Youngkin a souligné que les personnes concernées par la loi ont toujours la possibilité de s'inscrire sur les listes électorales le jour même et de voter provisoirement.

«Décrire cela comme quelque chose qui constitue une purge est complètement inexact. C'est tout à fait conforme à la Constitution américaine, à la Constitution de Virginie et à la loi de Virginie », a-t-il insisté.

Après avoir rappelé comment le DOJ sous l'administration Bush avait estimé que la loi ne violait pas la Constitution, Youngkin a suggéré que des considérations politiques avaient motivé la récente action en justice du DOJ, notant que la plainte avait été déposée 25 jours avant l'élection présidentielle.

Youngkin a ajouté : « Cela est en vigueur depuis 18 ans. Elle a été appliquée universellement par les gouverneurs républicains et démocrates et maintenant, tout d'un coup, alors que la Virginie se resserre, elle lance une action en justice contre le Commonwealth de Virginie alors que nous essayons de garantir que les citoyens votent, et non les non-citoyens.»

Youngkin a rejeté l'idée selon laquelle la seule motivation de la poursuite du DOJ était l'application de la loi dans les 90 jours suivant l'élection : « Elle a été utilisée pendant la période de silence de 90 jours, plus récemment par le gouverneur démocrate Terry McAuliffe et Ralph Northam, et ils n’ont rien dit.

« Comment pouvons-nous, en tant que nation, et comment puis-je, en tant que gouverneur, permettre aux non-citoyens de figurer sur les listes électorales ? il a demandé. « Ce n’est tout simplement pas bien. Ce n’est pas seulement constitutionnellement correct, c’est aussi du bon sens.»

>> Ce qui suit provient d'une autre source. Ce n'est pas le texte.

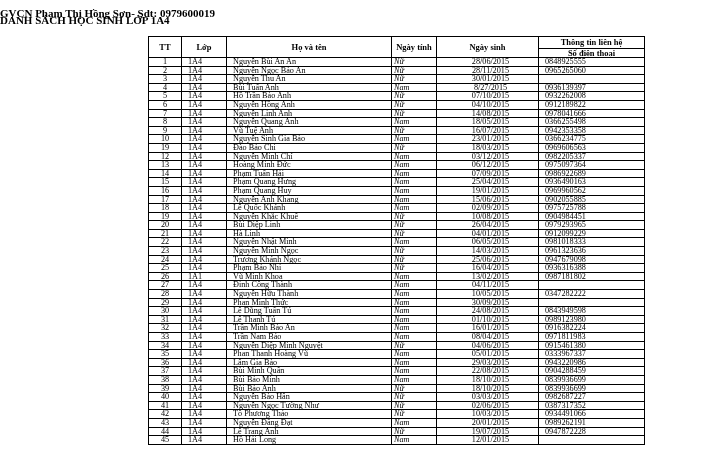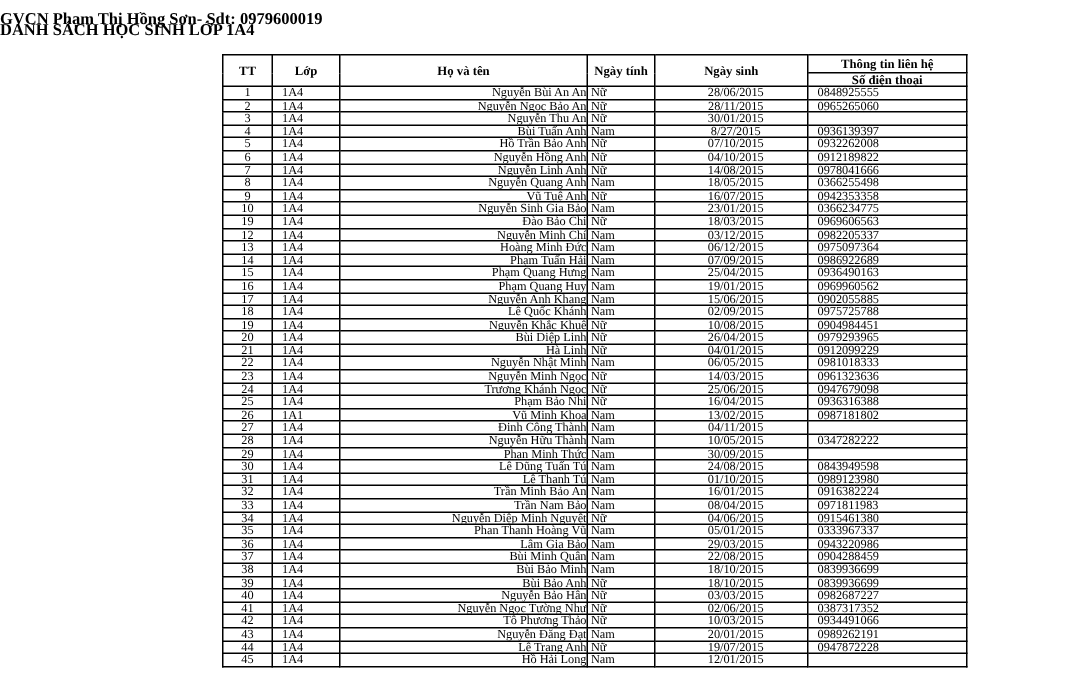--- a/index.html
+++ b/index.html
@@ -9,22 +9,22 @@
            font-weight:bold; font-size:11px; line-height:11px; }
   .t1 { top:15px; }
   .t2 { top:8px; }
   table { position:absolute; left:112px; top:36px; border-collapse:collapse;
           table-layout:fixed; width:496px;margin-left:36px; }
   td, th { border:1px solid #000; padding:0 0 0 2px; font-size:8.2px; line-height:7.6px;
            height:7.6px; white-space:nowrap; overflow:hidden; font-weight:normal; }
   th { font-weight:bold; font-size:8.5px; line-height:8px; text-align:center; padding:0; }
   .c-tt { text-align:center; padding:0; }
   .c-lop { padding-left:6px; }
-  .c-name { padding-left:6px;text-align:right; }
-  .c-gt { padding-left:2px; }
+  .c-name { padding-left:6px; }
+  .c-gt { padding-left:2px;font-style:italic; }
   .c-ns { padding-left:6px;text-align:center; }
   .c-sdt { padding-left:6px; }
   thead th.tall { height:20px; }
   thead th.sub-a { height:11px; line-height:7px; }
   thead th.sub-b { height:8px; }
 </style>
 </head>
 <body>
 
 <div class="title t1">DANH SÁCH HỌC SINH LỚP 1A4</div>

« Les élections aux États-Unis devraient être décidées par les citoyens, a ajouté Younkin, « les non-citoyens ne devraient tout simplement pas figurer sur les listes électorales ».

En promettant que « nous allons nous assurer que les élections en Virginie soient justes, exactes et sûres », Youngkin a décrit certains des efforts déployés par son État pour atteindre cet objectif : « Nous avons des bulletins de vote papier. Nous avons des machines à compter, pas des machines à voter.

À deux semaines du jour du scrutin, la moyenne des sondages RealClearPolitics réalisés en Virginie depuis le 3 septembre montre que la vice-présidente Kamala Harris bat l'ancien président Donald Trump de 6,4 points de pourcentage. Même si cela constituerait une amélioration pour le candidat républicain qui a perdu de 10,1 points de pourcentage face au président Joe Biden lors des élections de 2020, les sondages suggèrent toujours que le candidat démocrate est favorisé.

Le litige du DOJ concernant la suppression des non-citoyens des listes électorales s'étend également à un État peu susceptible d'être compétitif lors de l'élection présidentielle : l'Alabama.

L'administration Biden a déposé une plainte contre l'État devant le tribunal de district américain du district nord de l'Alabama le mois dernier, contestant l'annonce du 13 août par le secrétaire d'État républicain Wes Allen selon laquelle son bureau avait mis en œuvre un processus pour expulser les individus avec « une pièce d'identité de non-citoyen ». chiffres »des listes électorales de l'Alabama.

L'annonce d'Allen est intervenue dans les 90 jours suivant les élections de 2024. La semaine dernière, un juge fédéral s’est rangé du côté de l’administration Biden en rendant une ordonnance exigeant la cessation du programme. L’Alabama a soutenu Trump à hauteur de 25,4 points de pourcentage en 2020 et devrait favoriser le candidat républicain dans une marge similaire cette année.